Reputation: 48702
How do Cassandra's handling of updates and cluster keys interact?
It strikes me that these two features might interact badly, causing generation of excessive garbage.
Consider this schema:
CREATE TABLE t (
p int,
c int,
d string,
PRIMARY KEY ((p), c),
);
After execution of the following insertions:
INSERT INTO t (p, c, d) VALUE (1, 1, "text-1");
INSERT INTO t (p, c, d) VALUE (1, 2, "text-2");
is there a tombstone-marked record holding the (1, 1, "text-1")

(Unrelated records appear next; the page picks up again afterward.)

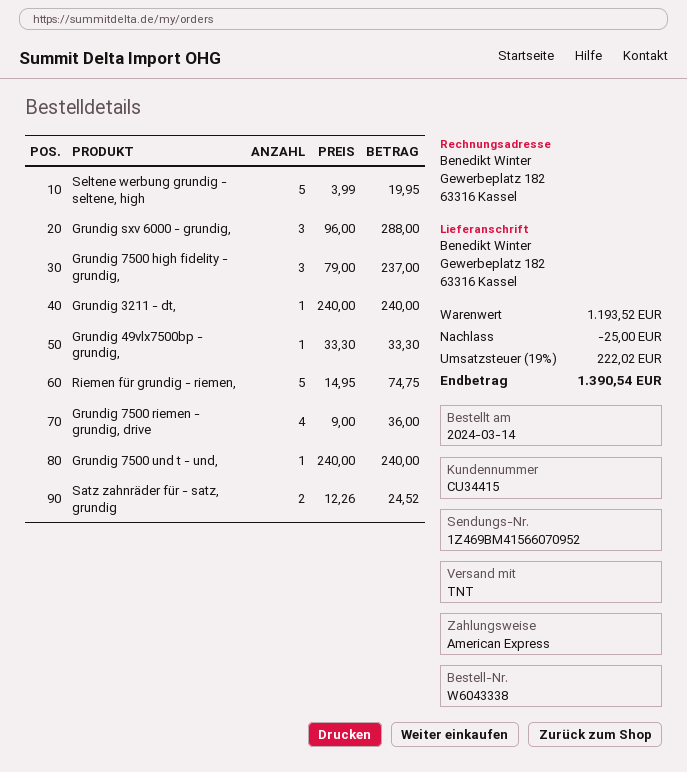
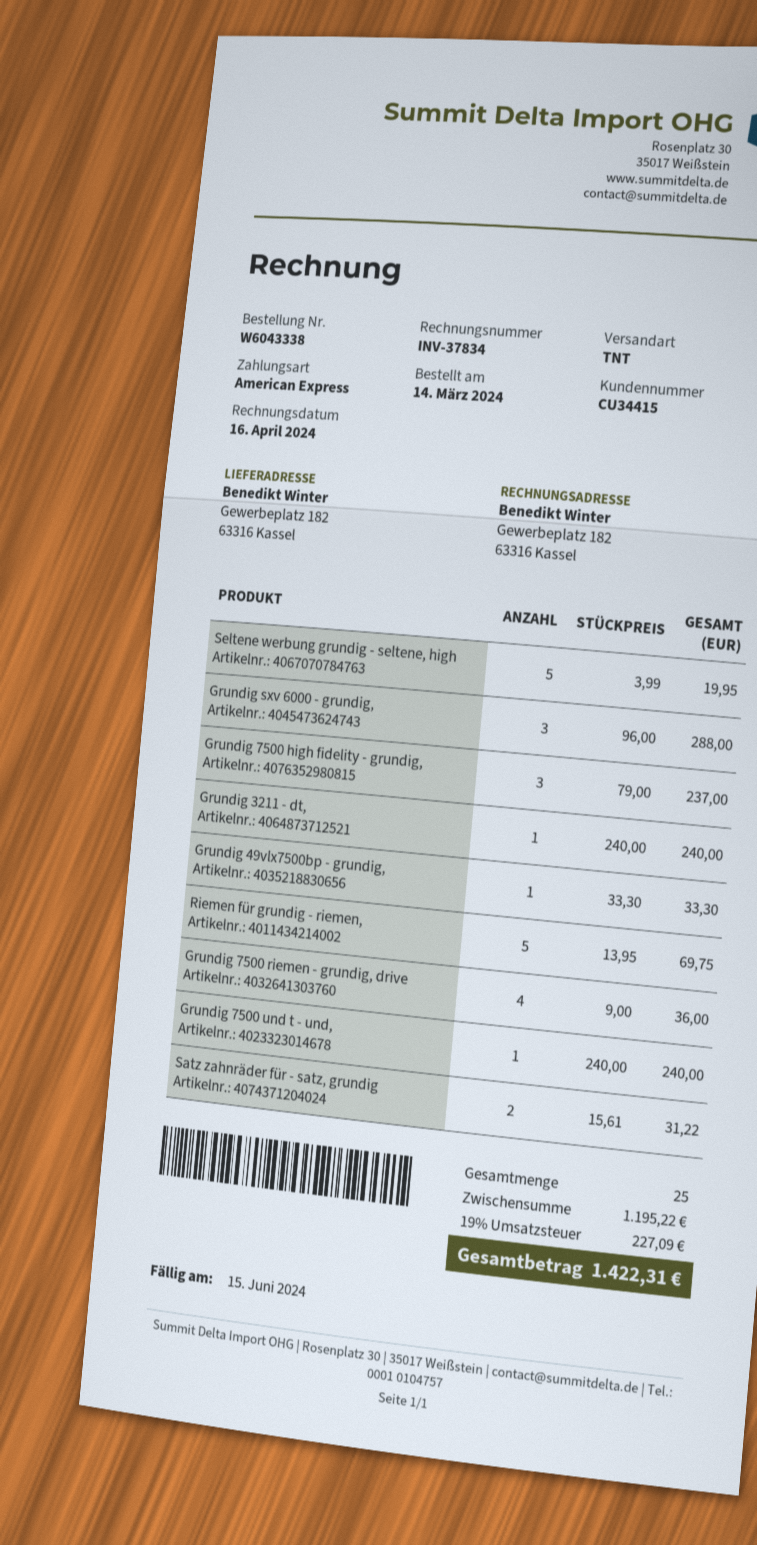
Riemen für grundig - riemen,: 5 x 14.95 = 74.75 -> 5 x 13.95 = 69.75
Satz zahnräder für - satz, grundig: 2 x 12.26 = 24.52 -> 2 x 15.61 = 31.22
subtotal: 1193.52 -> 1195.22
discount: 25.00 -> none
tax: 19% = 222.02 -> 19% = 227.09
total: 1390.54 -> 1422.31

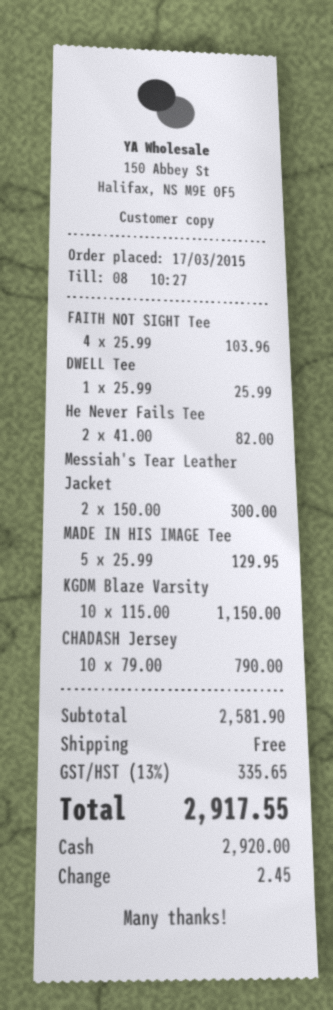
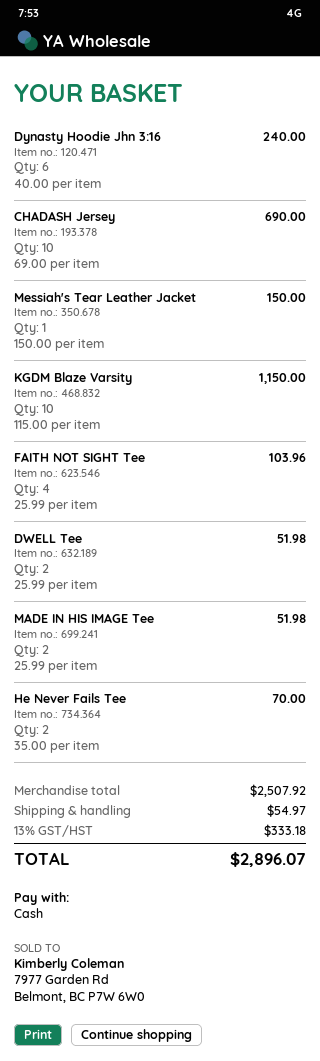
DWELL Tee: 1 x 25.99 = 25.99 -> 2 x 25.99 = 51.98
He Never Fails Tee: 2 x 41.00 = 82.00 -> 2 x 35.00 = 70.00
Messiah's Tear Leather Jacket: 2 x 150.00 = 300.00 -> 1 x 150.00 = 150.00
MADE IN HIS IMAGE Tee: 5 x 25.99 = 129.95 -> 2 x 25.99 = 51.98
CHADASH Jersey: 10 x 79.00 = 790.00 -> 10 x 69.00 = 690.00
Dynasty Hoodie Jhn 3:16: none -> 6 x 40.00 = 240.00
subtotal: 2581.90 -> 2507.92
shipping: 0.00 -> 54.97
tax: 13% = 335.65 -> 13% = 333.18
total: 2917.55 -> 2896.07

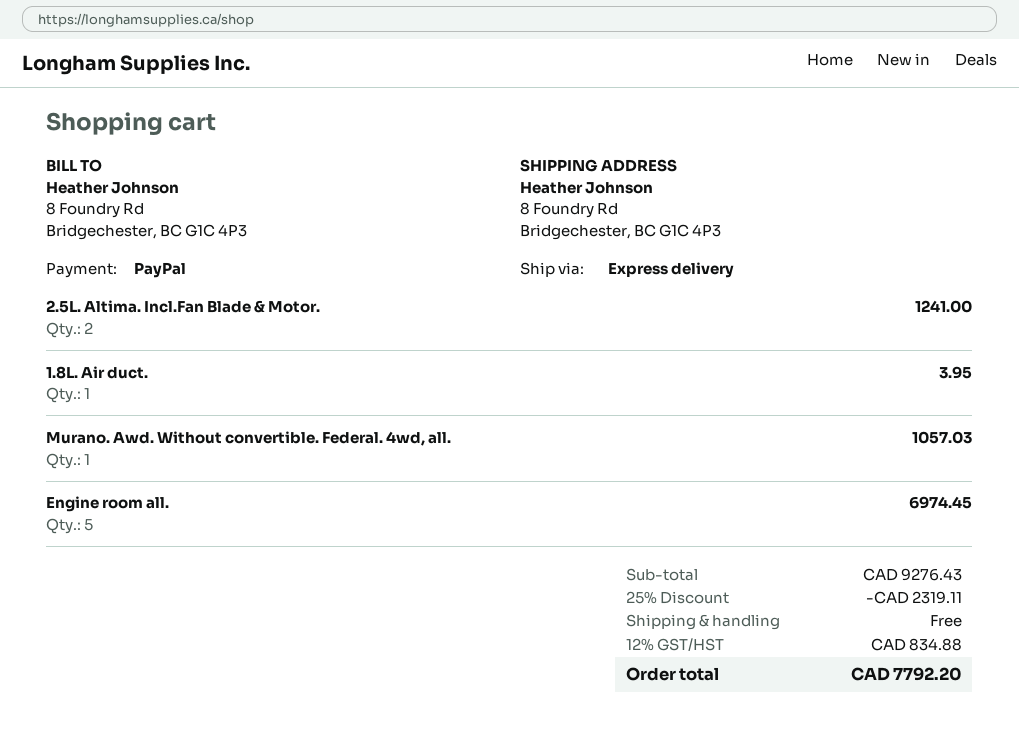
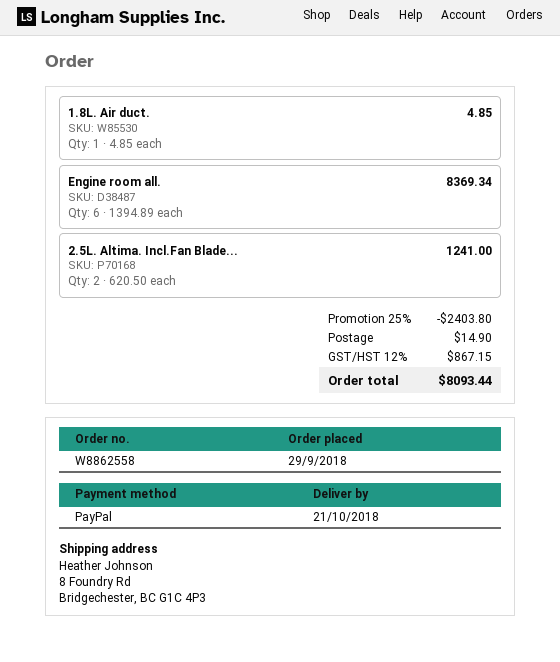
1.8L. Air duct.: 1 for 3.95 -> 1 for 4.85
Murano. Awd. Without convertible. Federal. 4wd, all.: 1 for 1057.03 -> none
Engine room all.: 5 for 6974.45 -> 6 for 8369.34
discount: 25% = 2319.11 -> 25% = 2403.80
shipping: 0.00 -> 14.90
tax: 12% = 834.88 -> 12% = 867.15
total: 7792.20 -> 8093.44

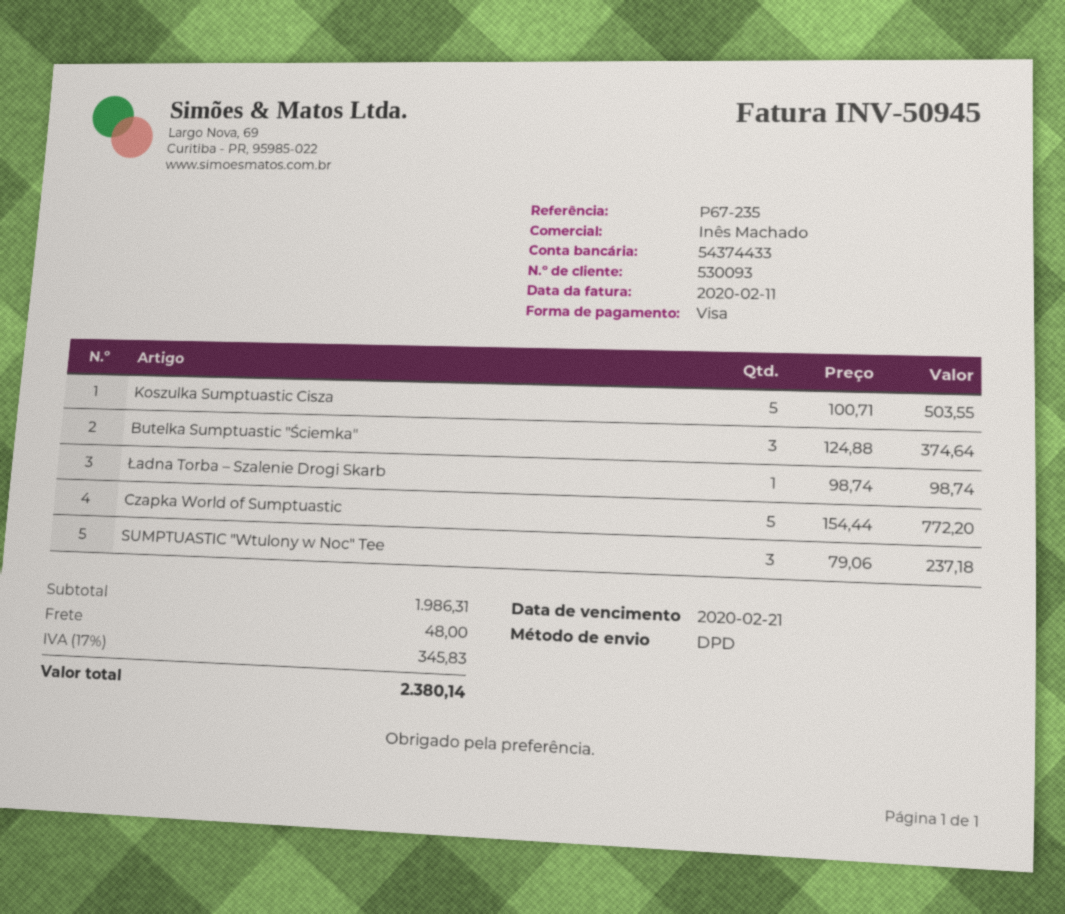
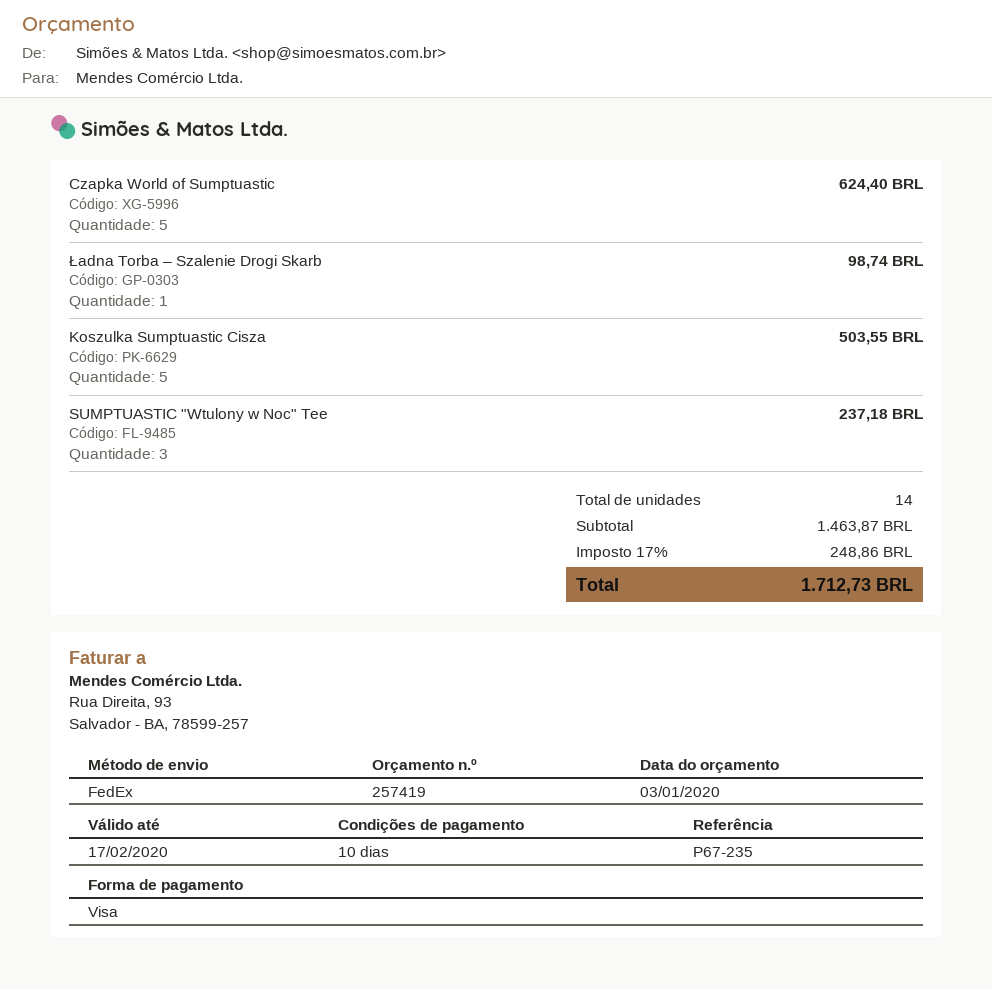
shipping method: DPD -> FedEx
Butelka Sumptuastic "Ściemka": 3 for 374.64 -> none
Czapka World of Sumptuastic: 5 for 772.20 -> 5 for 624.40
subtotal: 1986.31 -> 1463.87
shipping: 48.00 -> none
tax: 17% = 345.83 -> 17% = 248.86
total: 2380.14 -> 1712.73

data and a new record holding both the (1, 1, "text-1")
and (1, 2, "text-2")
data? That is, has the second insert been implemented as an update of the "real" record that has a partition key (p
) of 1?
Upvotes: 2
Views: 202
Reputation: 8985
Your assumption is incorrect. In your schema, p
is the partition (or "row") key, and c
is a clustering column. Cassandra is a columnar store, so writes are essentially a collection of sparse, ordered columns attached to a partition. It's possible to achieve additional nesting by creating composite row keys and column names, which in your case translates to a storage model that looks like this:
Row Key: 1 =>
1:d => "text-1"
2:d => "text-2"
If you were to insert another partition key, like this:
INSERT INTO t (p, c, d) VALUE (2, 1, "text-1");
your storage model would look like this:
Row Key: 1 =>
1:d => "text-1"
2:d => "text-2"
Row Key: 2 =>
1:d => "text-1"
So you can observe that these column values (1:d
, 2:d
, etc), are treated independently. Suppose you then delete one of those values:
DELETE FROM t WHERE p = 1 AND c = 1;
your result would be:
Row Key: 1 =>
1:d => "text-1" + [tombstone]
2:d => "text-2"
Row Key: 2 =>
1:d => "text-1"
where the tombstone would have a greater timestamp and therefore "cover" the original value, until compaction cleans this up. When exactly this occurs depends on a number of factors (value of gc_grace_seconds
, compaction strategy, workload, etc).
Upvotes: 2
Reputation: 1
It is my understanding that Cassandra does not delete records on insert/update (upsert), it simply records the new information as a write and does not create a tombstone. When the information is read, it will utilize a timestamp to determine which data is the most up to date. The old records are removed during compaction while tombstones will live on until the grace period expires (default 10 days) to help maintain consistency for a delete so that they are not resurrected.
Upvotes: 0